Aggregations

Jump to the Code block for a combined complete example.

A common way to process the results of a basic query is aggregation, where you compute a function over the entire results set.

Setup

The following examples will use the setup below to illustrate query aggregation with a stream UDF.

import com.aerospike.client.AerospikeClient;
import com.aerospike.client.query.Filter;
import com.aerospike.client.query.ResultSet;
import com.aerospike.client.query.Statement;
import com.aerospike.client.lua.LuaConfig;

// Establishes a connection to the server
AerospikeClient client = new AerospikeClient("127.0.0.1", 3000);

The record structure:

Occurred: Integer
Reported: Integer
Posted: Integer
Report: Map
{
    shape: List,
    summary: String,
    city: String,
    state: String,
    duration: String
}
Location: GeoJSON

Stream UDF

When a query executes, it produces a stream of results. That stream contains records that you can iterate using the client API. However, Aerospike provides the ability to process the stream of results using a Stream UDF. Stream UDFs allow a stream to be augmented with operations that process the data flowing through the stream.
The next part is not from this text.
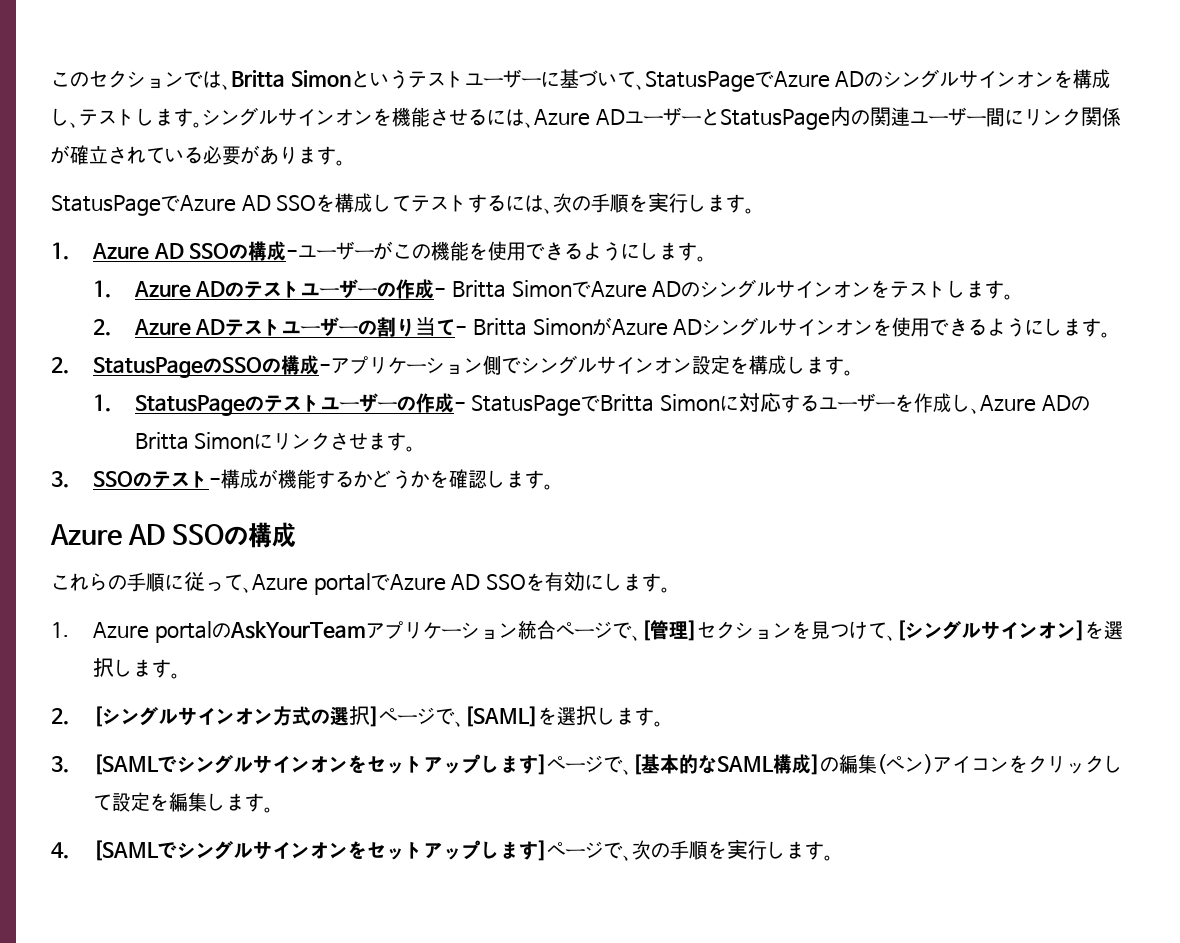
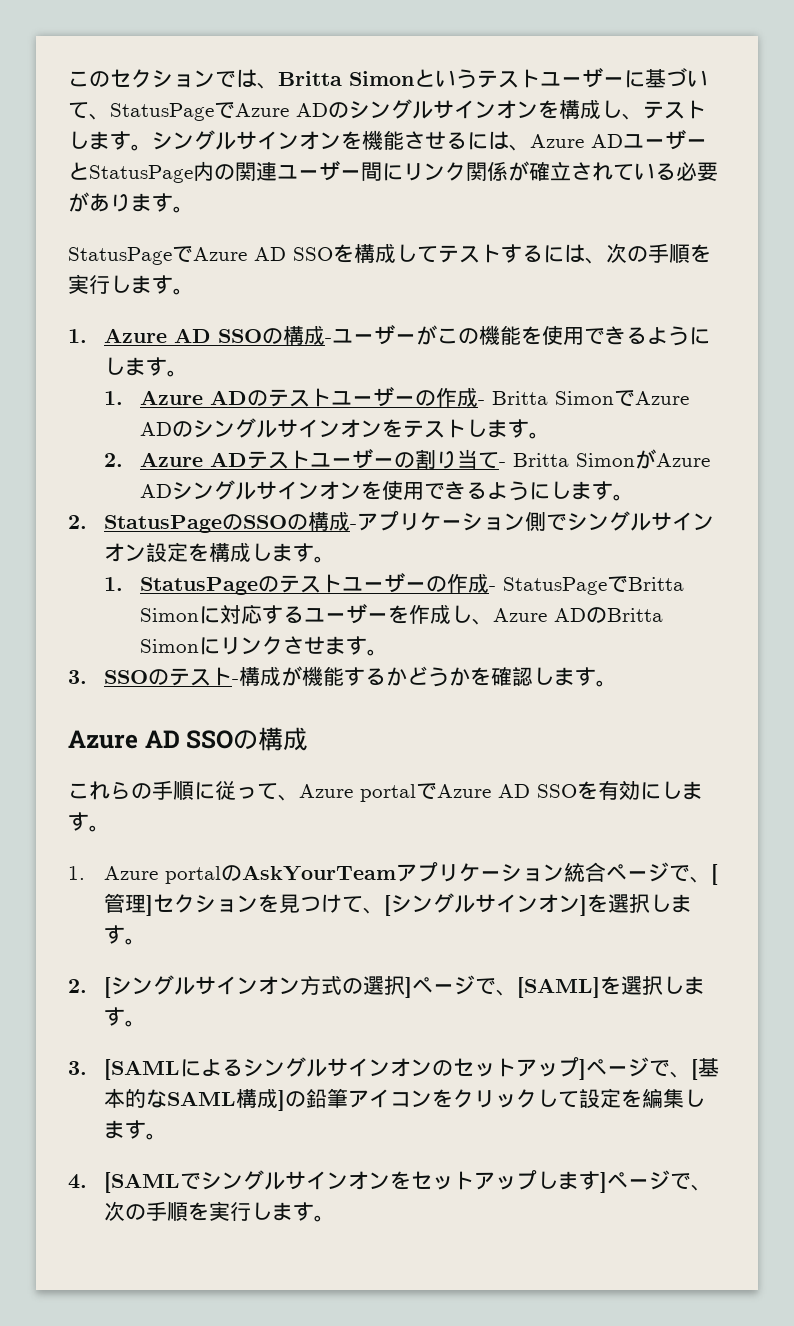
- 3. [SAMLでシングルサインオンをセットアップします]ページで、[基本的なSAML構成]の編集(ペン)アイコンをクリックして設定を編集します。
+ 3. [SAMLによるシングルサインオンのセットアップ]ページで、[基本的なSAML構成]の鉛筆アイコンをクリックして設定を編集します。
This example uses the Stream UDF count, from the example.lua module. See Manage UDFs for information on registering the UDF.

-- Aggregation function to count records
local function one(rec)
    return 1
end

local function add(a, b)
    return a + b
end

function count(stream)
    return stream : map(one) : reduce(add);
end

count() is applied to the stream of results from a query, adding to the stream the operations to perform on the results:

map — Maps a value from the stream to another value. In this example, mapping is defined as the function one(), which maps a record to the value 1.
reduce — Reduces the values from the stream into a single value. In this example, reduction is performed by adding two values from the stream, which happen to be 1s returned from the map function.

The end result is a stream that contains a single value, the sum of 1 for each record in the result set.

Client UDF path

For client-side Stream UDF processing, you must point the client to the local location of the UDF module.

// Set local directory
LuaConfig.SourceDirectory = "/home/user/udf";

Execute the query

The following example will execute a secondary index query, using an index created on the occurred bin. The returned result will be a count of all records with an occurred value between 20210101 and 20211231.

// Create statement
Statement stmt = new Statement();

// Set namespace and set name
stmt.setNamespace("sandbox");
stmt.setSetName("ufodata");

// Create index filter
stmt.setFilter(Filter.range("occurred", 20210101, 20211231));

// Execute the query
ResultSet resultSet = client.queryAggregate(null, stmt, "example", "count");

// Get the result
if (resultSet.next()) {
    Object result = resultSet.getObject();
    System.out.println("Count = " + result);
}

// Close the connection to the server
client.close();

Code block

Expand this section for a single code block to apply a stream UDF aggregation

import com.aerospike.client.AerospikeClient;
import com.aerospike.client.query.Filter;
import com.aerospike.client.query.ResultSet;
import com.aerospike.client.query.Statement;
import com.aerospike.client.lua.LuaConfig;

// Establishes a connection to the server
AerospikeClient client = new AerospikeClient("127.0.0.1", 3000);

// Set local directory
LuaConfig.SourceDirectory = "/home/user/udf";

// Create statement
Statement stmt = new Statement();

// Set namespace and set name
stmt.setNamespace("sandbox");
stmt.setSetName("ufodata");

// Create index filter
stmt.setFilter(Filter.range("occurred", 20210101, 20211231));

// Execute the query
ResultSet resultSet = client.queryAggregate(null, stmt, "example", "count");

// Get the result
if (resultSet.next()) {
    Object result = resultSet.getObject();
    System.out.println("Count = " + result);
}

// Close the connection to the server
client.close();